In an embodiment, the method may further comprise receiving a network function update request including an updated network function profile of the first user plane function from the first user plane function of the first network, wherein the updated network function profile includes an information element indicating whether the first user plane function has the inter network user plane security capability; and sending a network function update response to the first user plane function of the first network.

In an embodiment, the method may further comprise receiving a network function discovery request for discovering user plane function from a session management function of the first network; determining at least one first network function of the first network matching the network function discovery request; and sending a network function discovery response including respective network function profile of the at least one first network function to the session management function of the first network.

In a fourth aspect of the disclosure, there is provided an apparatus implemented in a session management function of a first network. The apparatus comprises a processor; and a memory coupled to the processor, said memory containing instructions executable by said processor, whereby said apparatus is operative to obtain information related to at least one first user plane function of the first network. Said information includes an information element indicating whether the at least one first user plane function has an inter network user plane security capability. Said apparatus is further operative to select a first user plane function for a session based on the information related to at least one first user plane function of the first network.

In a fifth aspect of the disclosure, there is provided an apparatus implemented in a first user plane function of a first network. The apparatus comprises a processor; and a memory coupled to the processor, said memory containing instructions executable by said processor, whereby said apparatus is operative to send a network function register request including a network function profile of the first user plane function to a network repository function. The network function profile of the first user plane function includes an information element indicating whether the first user plane function has an inter network user plane security capability. Said apparatus is further operative to receive a network function register response from the network repository function.

In a sixth aspect of the disclosure, there is provided an apparatus implemented in a network repository function. The apparatus comprises a processor; and a memory coupled to the processor, said memory containing instructions executable by said processor, whereby said apparatus is operative to receive a network function register request including a network function profile of a first user plane function of a first network from the first user plane function of the first network. The network function profile of the first user plane function includes an information element indicating whether the first user plane function has an inter network user plane security capability. Said apparatus is further operative to send a network function register response to the first user plane function of the first network.
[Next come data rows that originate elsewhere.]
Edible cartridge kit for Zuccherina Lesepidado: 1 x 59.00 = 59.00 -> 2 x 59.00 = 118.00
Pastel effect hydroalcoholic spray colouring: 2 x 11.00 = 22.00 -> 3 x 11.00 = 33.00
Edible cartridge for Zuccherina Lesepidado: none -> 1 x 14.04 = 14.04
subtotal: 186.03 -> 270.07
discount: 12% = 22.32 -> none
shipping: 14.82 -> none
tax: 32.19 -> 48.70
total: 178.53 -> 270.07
In a seventh aspect of the disclosure, there is provided a session management function of a first network. The session management function may be SMF of 5GS. The session management function comprises an obtaining module configured to obtain information related to at least one first user plane function of the first network, wherein said information includes an information element indicating whether the at least one first user plane function has an inter network user plane security capability. The session management function further comprises a selecting module configured to select a first user plane function for a session based on the information related to at least one first user plane function of the first network.

In an eighth aspect of the disclosure, there is provided a first user plane function of a first network. The first user plane function may be UPF of 5GS. The first user plane function comprises a sending module configured to send a network function register request including a network function profile of the first user plane function to a network repository function, wherein the network function profile of the first user plane function includes an information element indicating whether the first user plane function has an inter network user plane security capability. The first user plane function further comprises a receiving module configured to receive a network function register response from the network repository function.
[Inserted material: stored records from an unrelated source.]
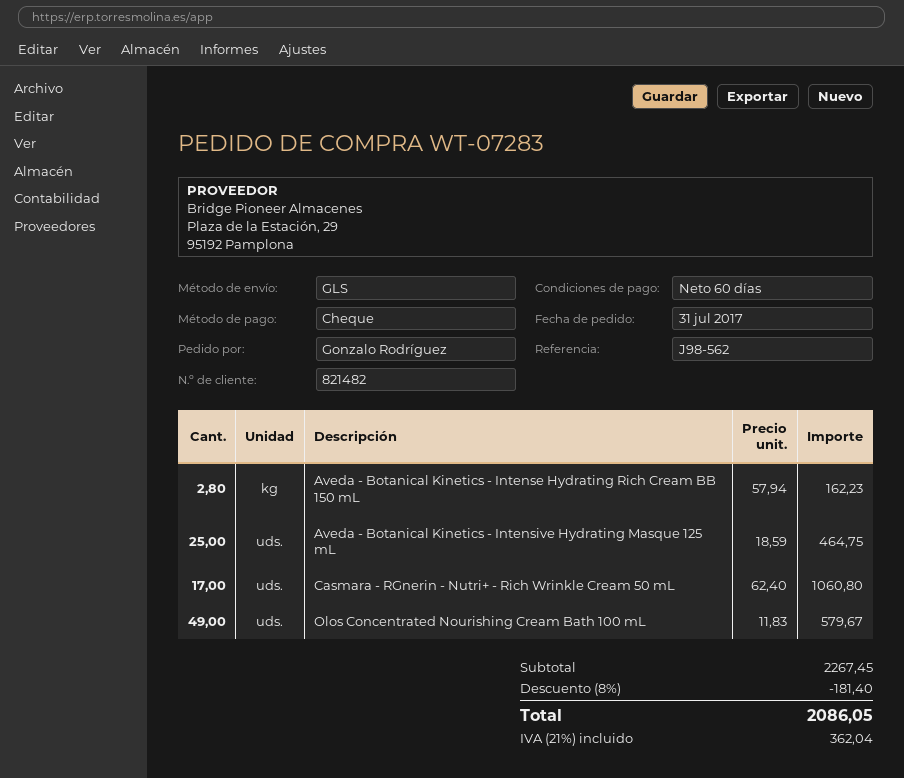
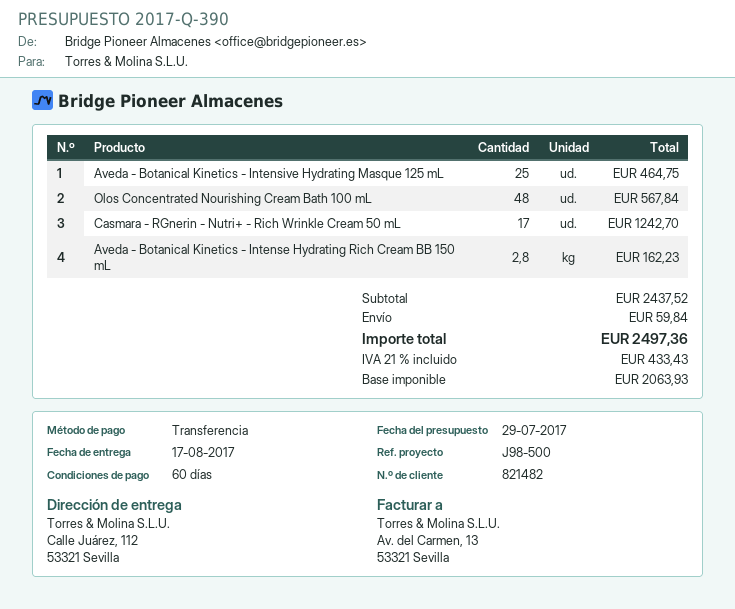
reference: J98-562 -> J98-500
payment method: cheque -> bank transfer
Casmara - RGnerin - Nutri+ - Rich Wrinkle Cream 50 mL: 17 for 1060.80 -> 17 for 1242.70
Olos Concentrated Nourishing Cream Bath 100 mL: 49 for 579.67 -> 48 for 567.84
subtotal: 2267.45 -> 2437.52
discount: 8% = 181.40 -> none
shipping: none -> 59.84
tax: 21% = 362.04 -> 21% = 433.43
total: 2086.05 -> 2497.36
In a ninth aspect of the disclosure, there is provided a network repository function. The network repository function may be NRF of 5GS. The network repository function comprises a receiving module configured to receive a network function register request including a network function profile of a first user plane function of a first network from the first user plane function of the first network, wherein the network function profile of the first user plane function includes an information element indicating whether the first user plane function has an inter network user plane security capability. The network repository function further comprises a sending module configured to send a network function register response to the first user plane function of the first network.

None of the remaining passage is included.